This being only the opening ceremonies, there was no actual game-playing on display. Too bad. The first speaker was a former football star, who stated that San Francisco is a city of champions and that he was once a champion, because he once took a pass from Jerry Rice, and that the players this weekend should trust their intuition in order to become champions as well.
The MC vamped the gap to each successive speaker with a deep voice that seemed about to break into: "This summer.... they're going for the ride of their lives... (whaaaaa) one week... two friends... and the videogame championship... of a lifetime."
Presiding over the affair was Gavin Newsom. Yes, that Gavin Newsom. His words were to the effect that Mr. Yung made a very good choice in hosting the 2004 World Cyber Games in San Francisco—the first outside of Korea, mind you—because this is a great city of opportunity in the area of video games. When he finished speaking there was a salvo of fireworks from immediately behind the platform. Then we endured the ceremonial passing of the trophy from Mr. Yung to Mr. Newsom (more like a casual handoff, by my lights). Finally a procession presented the flag of the World Cyber Games, and (much more ritually, with plaid uniforms and horns in full blare) raised it over Civic Center, to fly there proudly for the four days of the Games.
Excluding twenty plaid-uniformed flag bearers, the male-to-female ratio was somewhere in the high three digits. I tried to tally the women present but I lost track after "five."

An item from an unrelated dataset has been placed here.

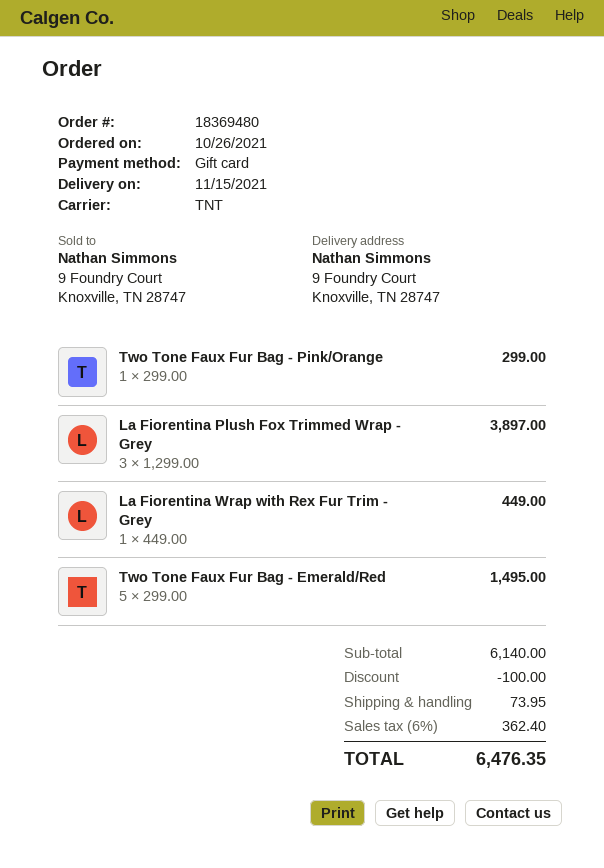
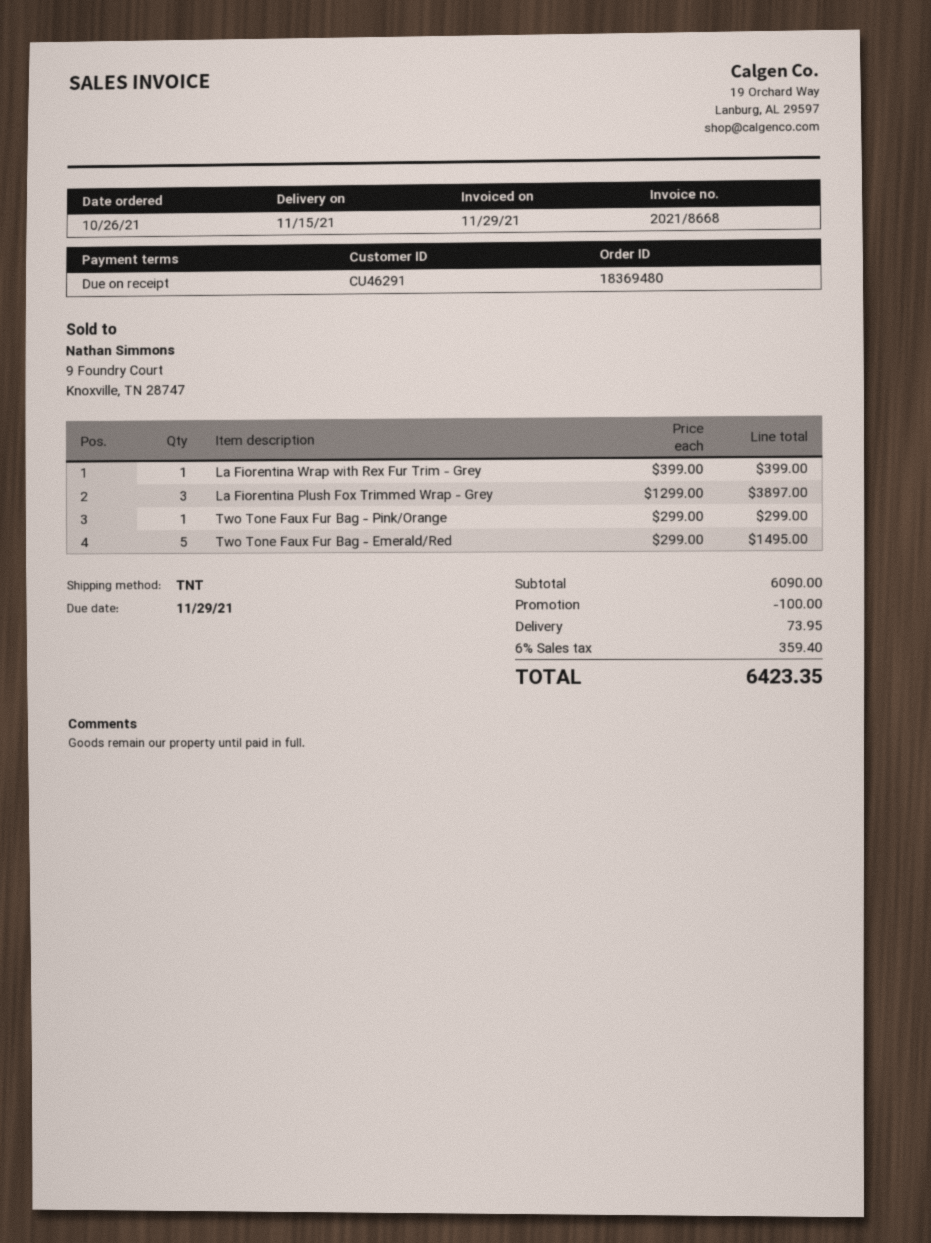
La Fiorentina Wrap with Rex Fur Trim - Grey: 1 x 449.00 = 449.00 -> 1 x 399.00 = 399.00
subtotal: 6140.00 -> 6090.00
tax: 6% = 362.40 -> 6% = 359.40
total: 6476.35 -> 6423.35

I did stand near one of these heterosexual couples; his arms were wrapped possessively around her body even while they walked. During one silence she jumped up and down excitedly and was heard to say, "... siked to go play Grand Theft Auto?" When a very distinctive techno track came on the PA (I think it was melody B over beat A) she pushed away and moved her rumpus in a rhythmical fashion, tossing her head coyly over her shoulders to check his reaction. I give them the thumbs up: fit for coupling.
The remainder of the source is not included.